[Your assignment] When the string "zoombox" is part of a line in the data below, report the whole line.
##### Supplied data
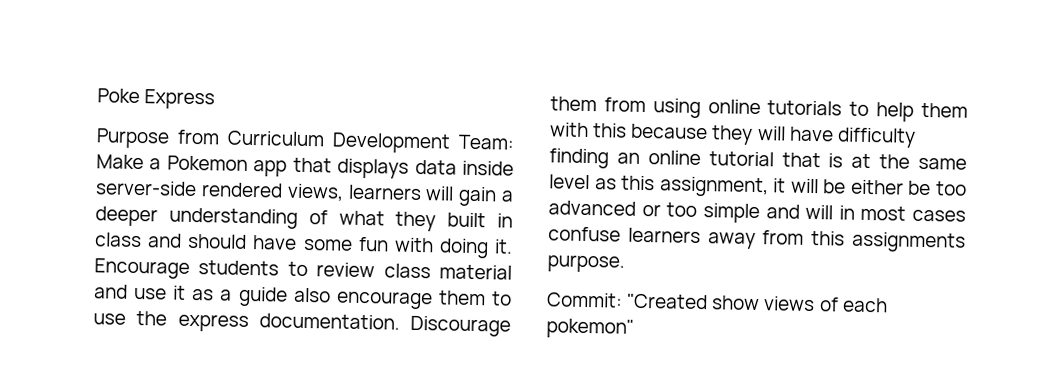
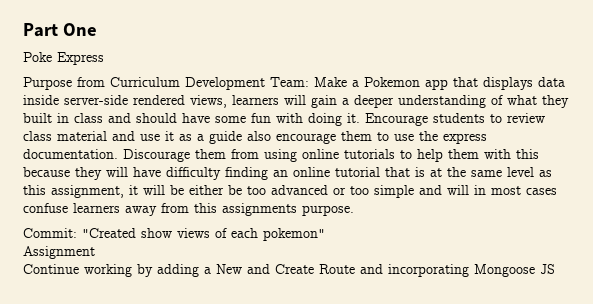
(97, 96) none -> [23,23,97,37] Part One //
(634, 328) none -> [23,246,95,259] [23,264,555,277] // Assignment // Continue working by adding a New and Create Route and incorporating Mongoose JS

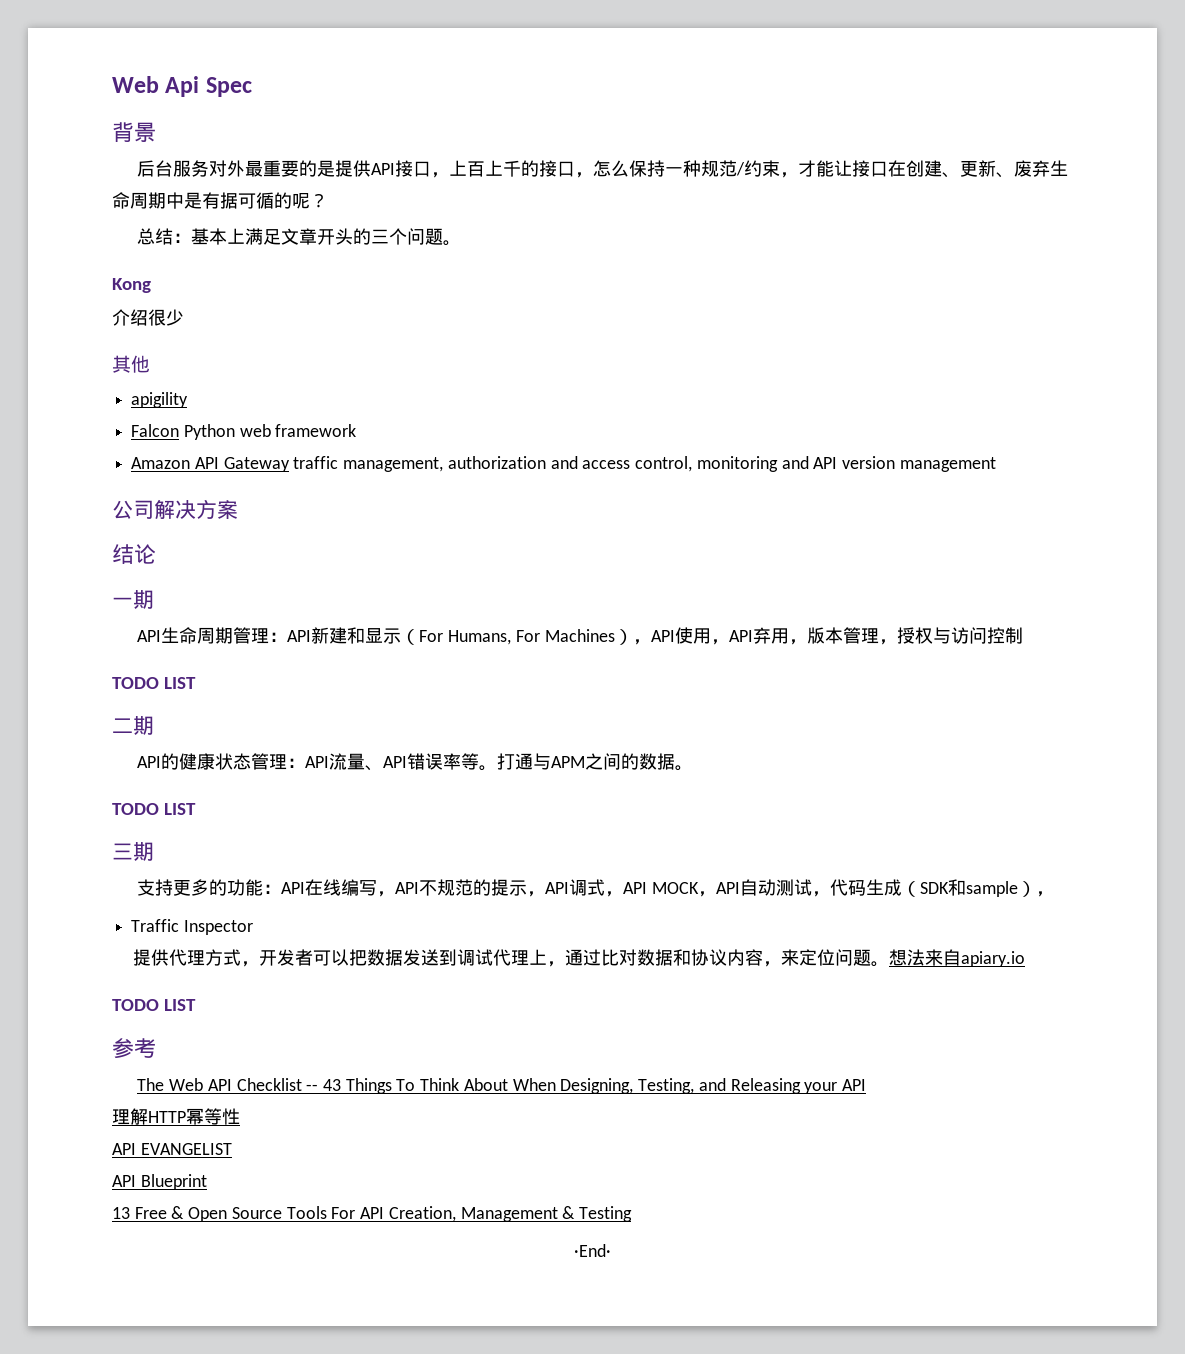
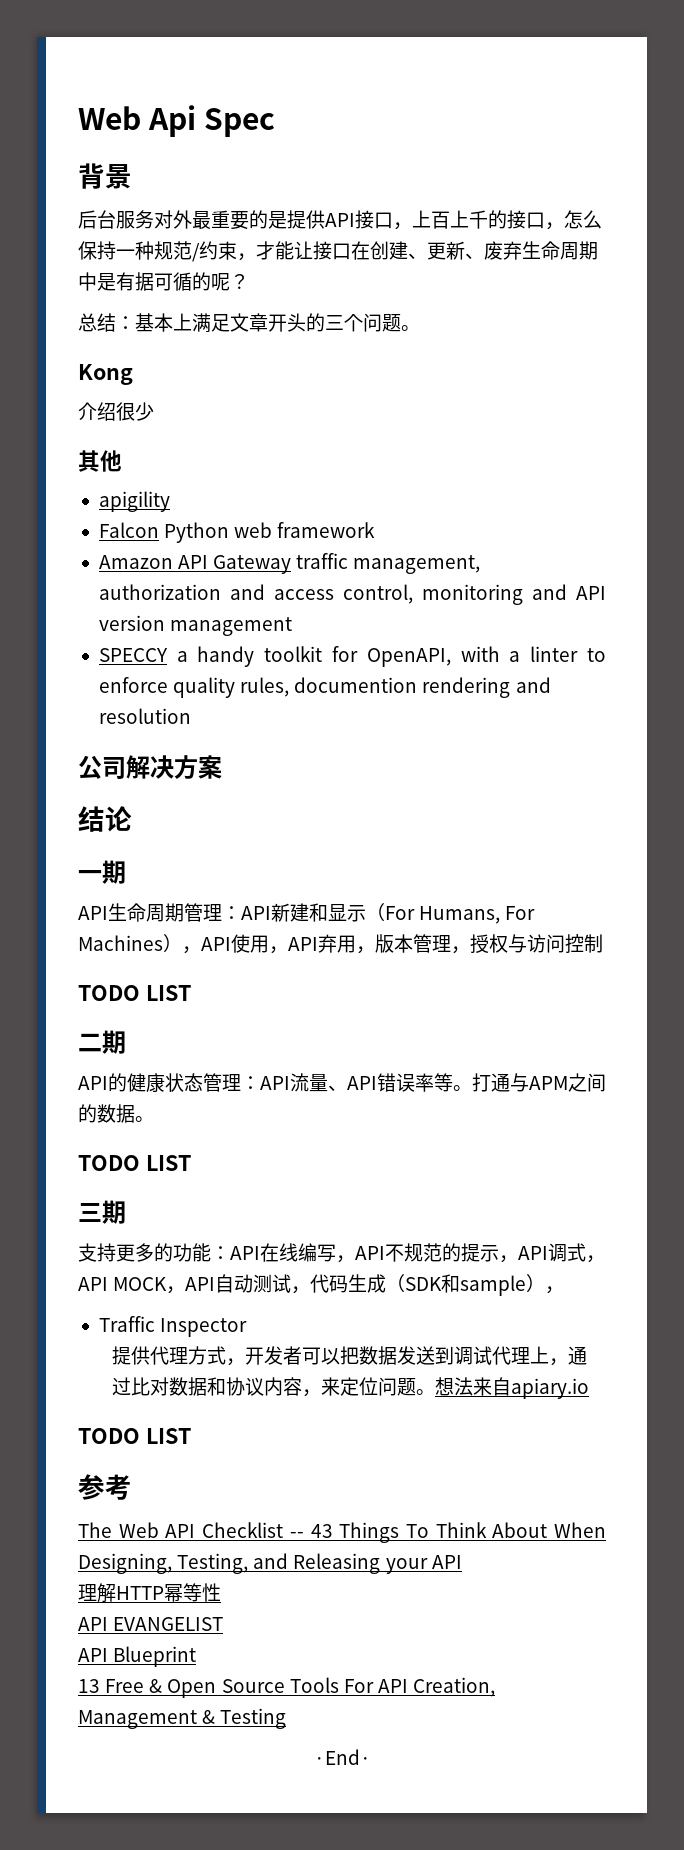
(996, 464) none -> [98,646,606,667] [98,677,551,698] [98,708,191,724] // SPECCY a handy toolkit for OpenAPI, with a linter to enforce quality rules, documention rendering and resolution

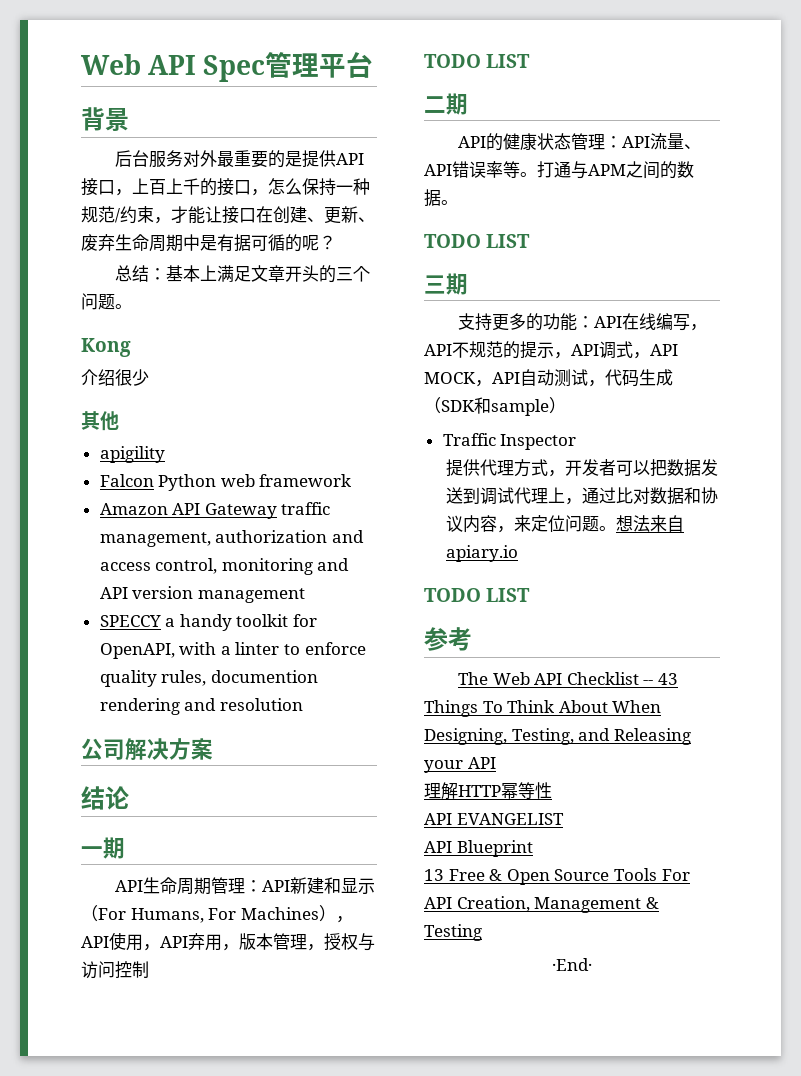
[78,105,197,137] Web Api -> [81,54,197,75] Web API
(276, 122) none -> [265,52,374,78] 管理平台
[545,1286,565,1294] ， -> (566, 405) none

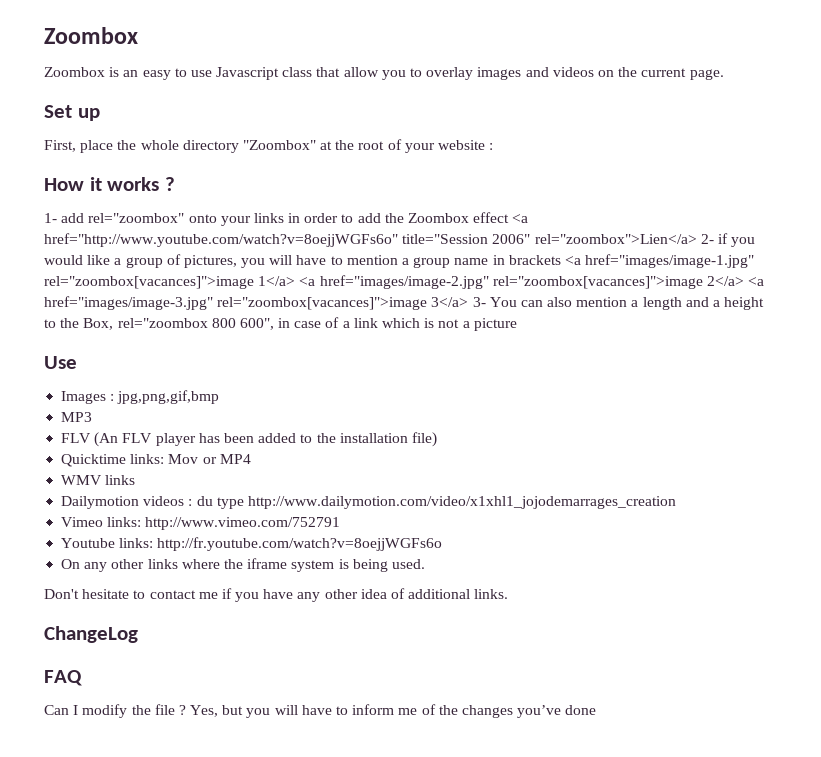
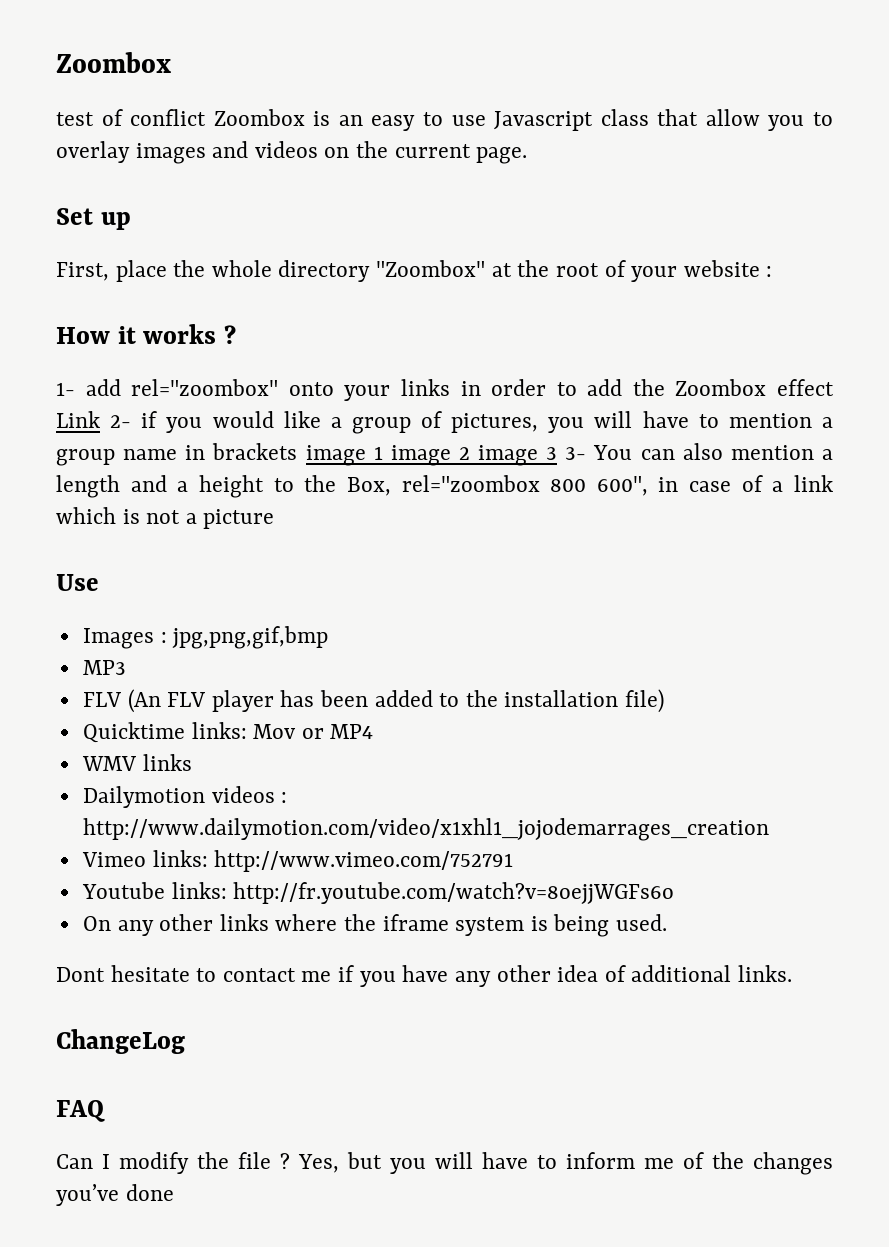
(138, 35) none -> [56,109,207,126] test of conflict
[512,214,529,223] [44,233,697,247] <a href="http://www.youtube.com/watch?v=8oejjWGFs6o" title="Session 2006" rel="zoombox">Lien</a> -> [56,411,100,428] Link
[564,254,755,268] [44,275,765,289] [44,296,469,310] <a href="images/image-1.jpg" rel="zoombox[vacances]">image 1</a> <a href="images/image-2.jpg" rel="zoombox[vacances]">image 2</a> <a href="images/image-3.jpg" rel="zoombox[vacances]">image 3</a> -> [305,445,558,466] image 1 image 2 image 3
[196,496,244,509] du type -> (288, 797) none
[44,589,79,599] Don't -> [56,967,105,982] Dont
##########
[Expected answer]
[512,214,529,223] [44,233,697,247] <a href="http://www.youtube.com/watch?v=8oejjWGFs6o" title="Session 2006" rel="zoombox">Lien</a> -> [56,411,100,428] Link
[564,254,755,268] [44,275,765,289] [44,296,469,310] <a href="images/image-1.jpg" rel="zoombox[vacances]">image 1</a> <a href="images/image-2.jpg" rel="zoombox[vacances]">image 2</a> <a href="images/image-3.jpg" rel="zoombox[vacances]">image 3</a> -> [305,445,558,466] image 1 image 2 image 3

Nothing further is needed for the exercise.